Bolivia’s electoral court has confirmed the resounding victory won by Evo Morales and his party MAS (Movement Towards Socialism) in last Sunday’s Presidential and Congressional elections on 12 October 2014.
Morales won the presidency with 61% of the vote, way ahead of his closest rival, the cement magnate Samuel Medina (Democratic Unity -24%). MAS also won 117 out of 130 seats in the Chamber of Deputies, gaining 13 seats and ensuring that it has well over the two thirds majority it needs to continue its program of social investment and ‘Indigenous and cultural revolution’

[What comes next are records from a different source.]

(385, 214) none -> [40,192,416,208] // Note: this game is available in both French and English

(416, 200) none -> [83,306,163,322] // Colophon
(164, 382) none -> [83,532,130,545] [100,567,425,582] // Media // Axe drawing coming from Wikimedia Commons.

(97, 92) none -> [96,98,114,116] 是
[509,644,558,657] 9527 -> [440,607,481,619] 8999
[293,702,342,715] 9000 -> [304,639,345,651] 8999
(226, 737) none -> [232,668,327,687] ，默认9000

This is the third consecutive election victory for MAS since it first came to power in 2005. Since then GDP has tripled, from $9.5bn to $30 bn and international reserves have risen from $1.7 bn to $14.4bn. Increased social spending has seen extreme poverty decline from 38% of the population to 18%. This has been made possible by a huge increase in State control of oil and gas profits. Multinationals used to keep 82% of profits and the state took 18%. Today that has been reversed.

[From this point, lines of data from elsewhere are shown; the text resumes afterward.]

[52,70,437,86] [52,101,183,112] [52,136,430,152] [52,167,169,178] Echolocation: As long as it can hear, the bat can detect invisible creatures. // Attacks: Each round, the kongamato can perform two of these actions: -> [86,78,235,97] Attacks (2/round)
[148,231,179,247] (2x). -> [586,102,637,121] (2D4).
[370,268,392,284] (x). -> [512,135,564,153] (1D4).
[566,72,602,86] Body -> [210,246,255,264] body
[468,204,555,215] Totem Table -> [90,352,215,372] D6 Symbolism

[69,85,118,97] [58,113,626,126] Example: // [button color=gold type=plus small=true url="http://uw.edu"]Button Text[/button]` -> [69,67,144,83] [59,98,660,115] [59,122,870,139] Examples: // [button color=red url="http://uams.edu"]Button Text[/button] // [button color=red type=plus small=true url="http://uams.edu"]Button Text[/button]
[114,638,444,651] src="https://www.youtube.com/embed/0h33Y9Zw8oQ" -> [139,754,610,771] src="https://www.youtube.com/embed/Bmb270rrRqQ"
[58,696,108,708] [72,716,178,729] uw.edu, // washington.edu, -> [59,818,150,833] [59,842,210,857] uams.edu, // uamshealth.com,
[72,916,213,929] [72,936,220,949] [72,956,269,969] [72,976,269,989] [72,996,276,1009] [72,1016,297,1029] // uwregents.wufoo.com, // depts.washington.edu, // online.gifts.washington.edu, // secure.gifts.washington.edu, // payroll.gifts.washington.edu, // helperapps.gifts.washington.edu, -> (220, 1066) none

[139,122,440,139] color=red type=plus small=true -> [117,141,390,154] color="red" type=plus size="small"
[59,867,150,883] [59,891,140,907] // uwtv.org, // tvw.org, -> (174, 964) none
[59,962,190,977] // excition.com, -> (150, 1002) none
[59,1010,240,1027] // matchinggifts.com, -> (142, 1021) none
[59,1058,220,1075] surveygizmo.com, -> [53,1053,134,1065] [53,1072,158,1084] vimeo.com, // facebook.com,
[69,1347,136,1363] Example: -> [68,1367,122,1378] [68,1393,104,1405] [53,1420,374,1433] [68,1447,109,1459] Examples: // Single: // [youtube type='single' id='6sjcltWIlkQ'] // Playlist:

MAS was elected on a platform of deepening the gains made so far. Pledges for the 2015-2020 term include:
- a further reduction in the rate of extreme poverty, to 9% by 2020
- the construction of 100,000 new homes
- development of nuclear energy
- an end to the importation of petrol (i.e. self-sufficiency through domestic oil refineries)

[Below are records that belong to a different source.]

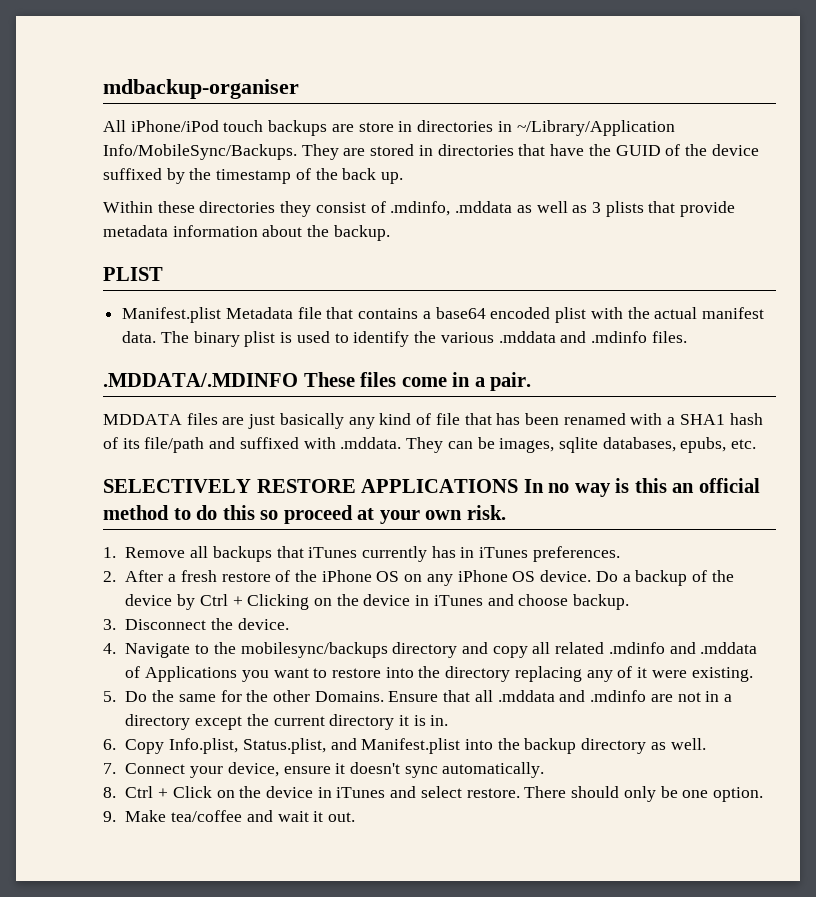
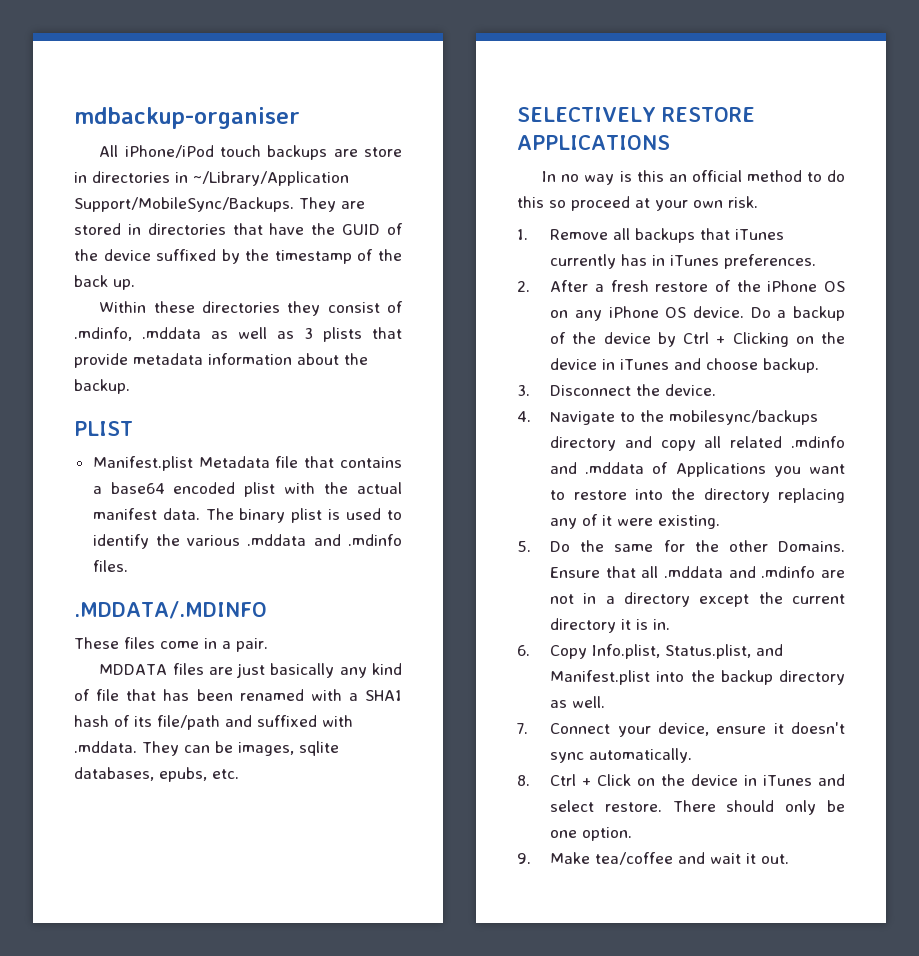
[103,144,297,160] Info/MobileSync/Backups. -> [74,197,294,212] Support/MobileSync/Backups.
(298, 380) none -> (267, 610) //
(519, 486) none -> (670, 142) //

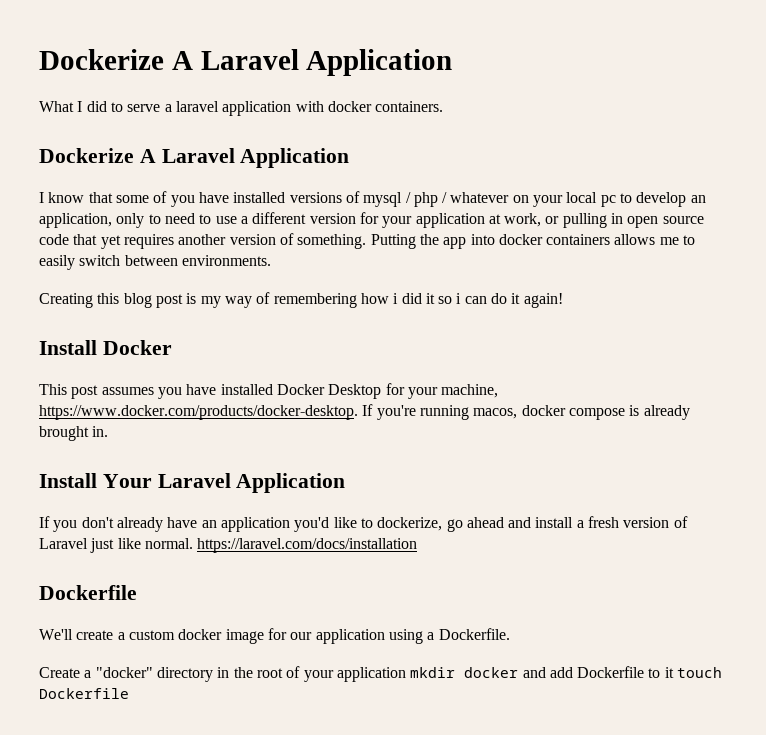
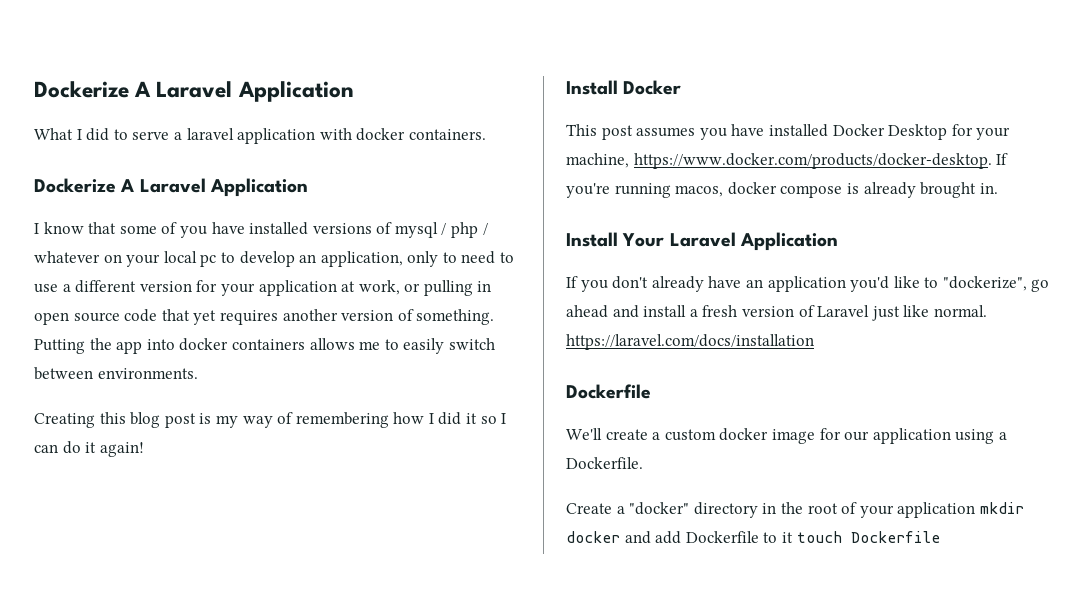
[393,293,399,304] i -> [428,413,434,424] I
[456,293,462,304] i -> [501,413,507,424] I
[377,517,443,531] dockerize, -> [942,276,1027,291] "dockerize",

- the expansion of the school curriculum to include more subjects
- increasing access to potable water to 100% of the urban population and 90% of the rural population, and access to sewerage – 80% and 60% respectively
- access to electricity for the entire population (by 2025)
- the construction of 40 general hospitals and four specialist hospitals.
At the victory rally celebrating the election result last Sunday, Morales declared, ‘This victory of the Bolivian people in democracy is dedicated to all the peoples of Latin America and the world, who fight against capitalism and imperialism. This triumph is dedicated to Fidel Castro and Hugo Chavez and all anti-capitalist and anti-imperialist presidents and governments.”
Bolivia, a key member of ALBA (the Bolivarian Alliance for the Americas), continues to put human development at the centre of the struggle for socialism in Latin America.